*** Stored data ***

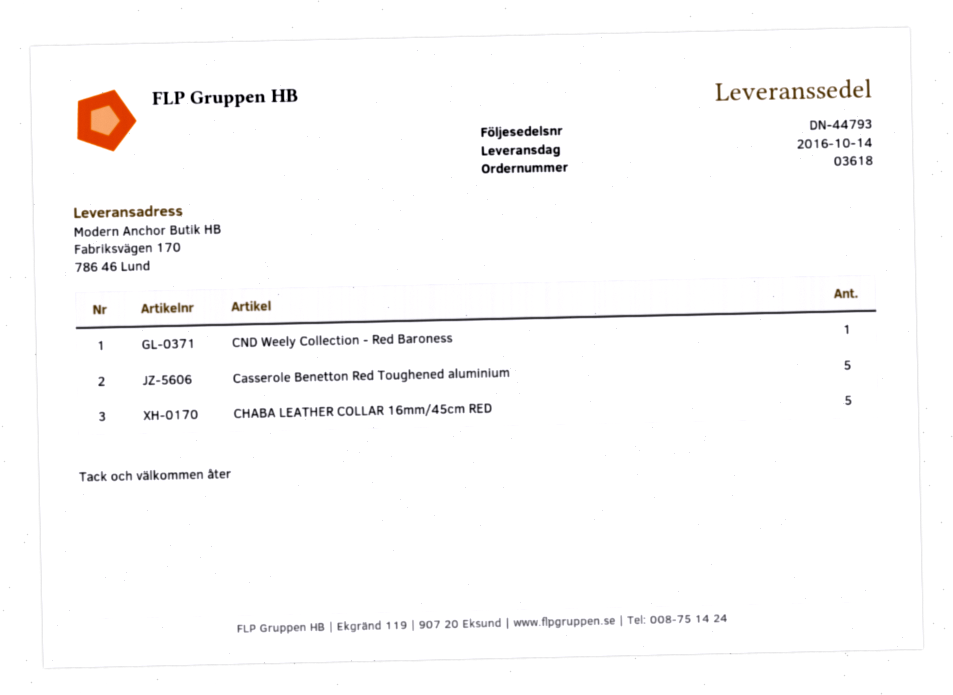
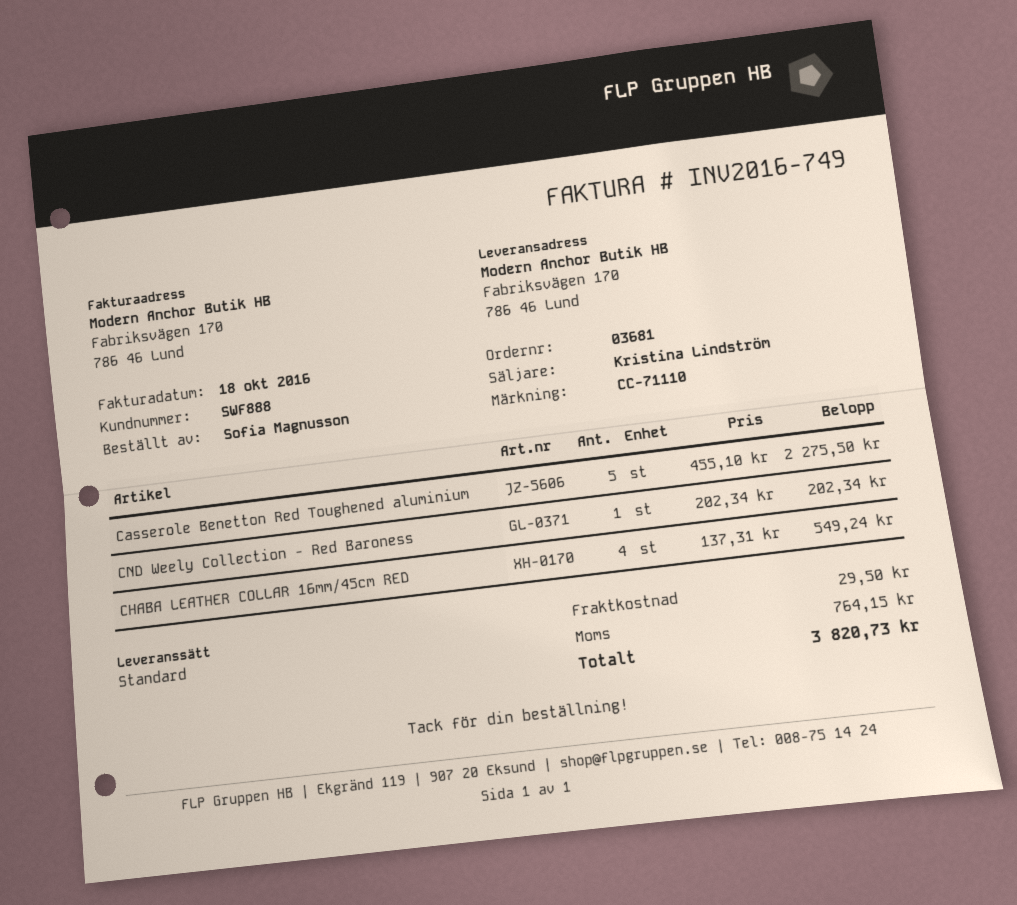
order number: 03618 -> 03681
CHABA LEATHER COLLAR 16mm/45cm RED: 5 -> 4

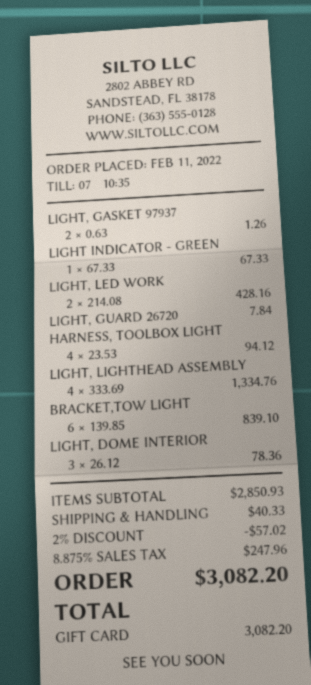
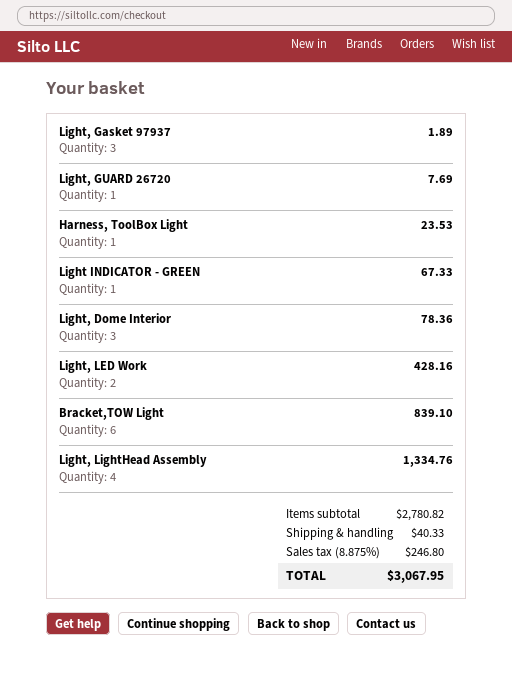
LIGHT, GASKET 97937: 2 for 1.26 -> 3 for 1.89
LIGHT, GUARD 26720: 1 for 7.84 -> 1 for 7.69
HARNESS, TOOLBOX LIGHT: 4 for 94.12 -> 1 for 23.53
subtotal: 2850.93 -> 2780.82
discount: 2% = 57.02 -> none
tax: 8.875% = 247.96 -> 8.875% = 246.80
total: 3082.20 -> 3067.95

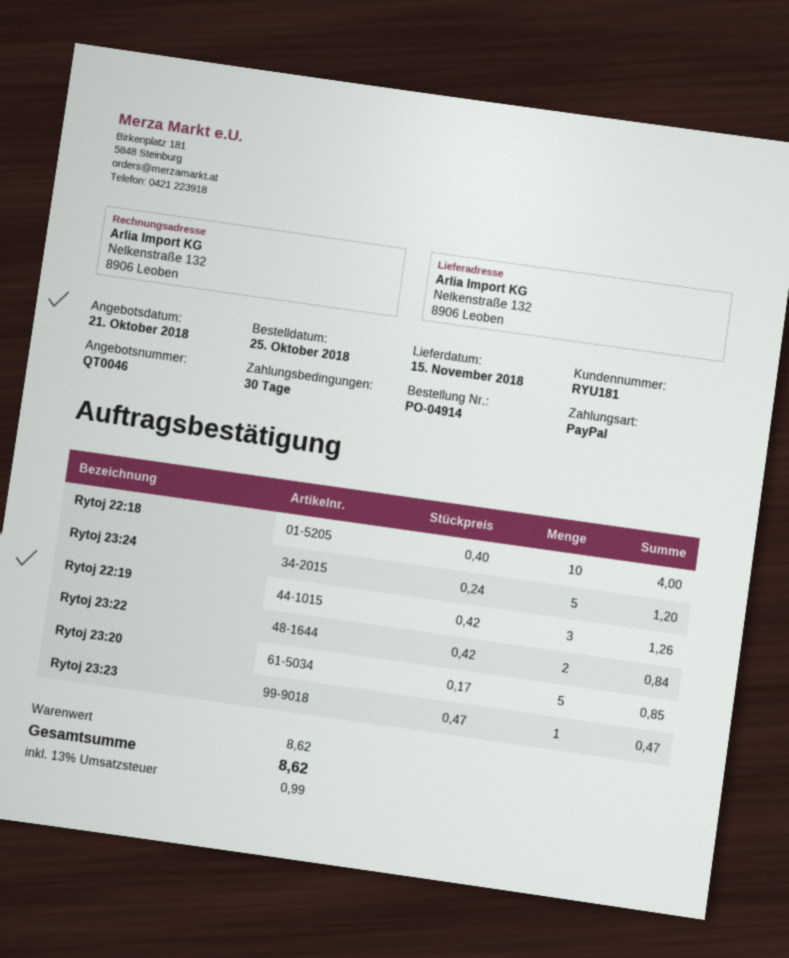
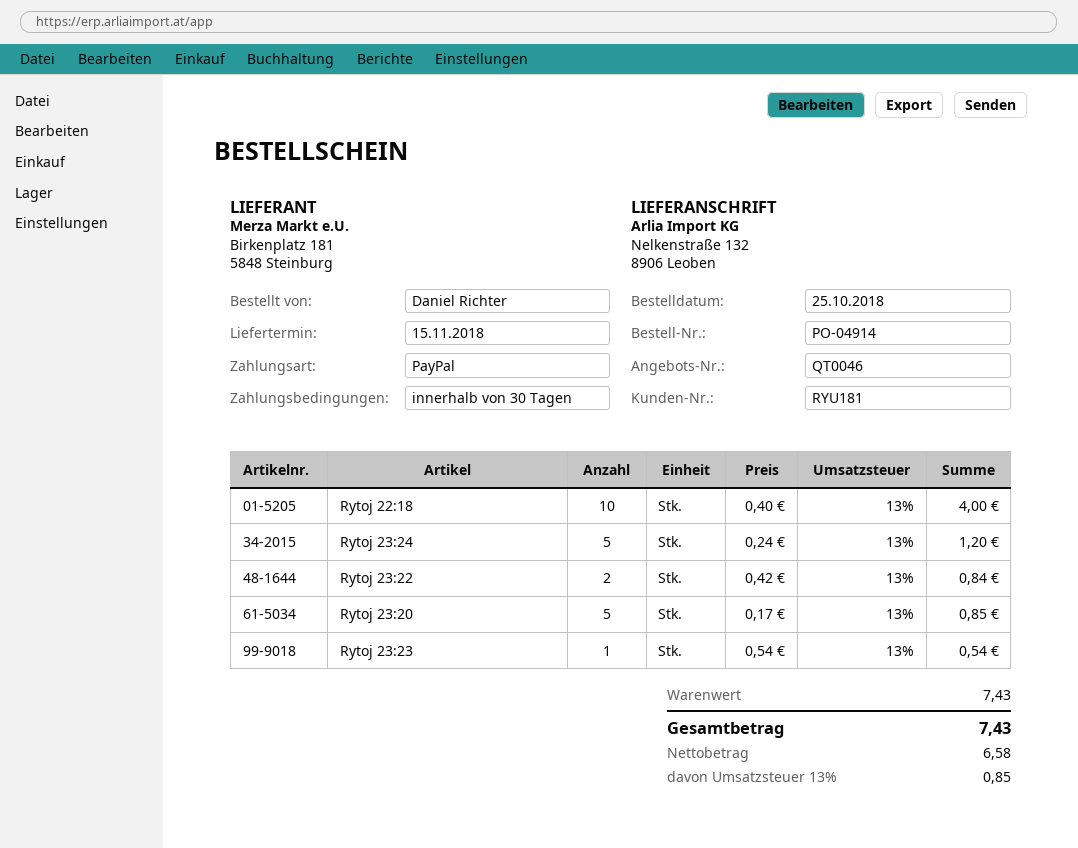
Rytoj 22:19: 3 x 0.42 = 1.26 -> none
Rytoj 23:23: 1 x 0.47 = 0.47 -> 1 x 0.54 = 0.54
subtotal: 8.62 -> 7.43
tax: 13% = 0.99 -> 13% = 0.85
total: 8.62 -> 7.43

*** End of Stored data ***

Exercise instructions » Copy every line from the records above that contains the string "none".

Solution to this task »
discount: 2% = 57.02 -> none
Rytoj 22:19: 3 x 0.42 = 1.26 -> none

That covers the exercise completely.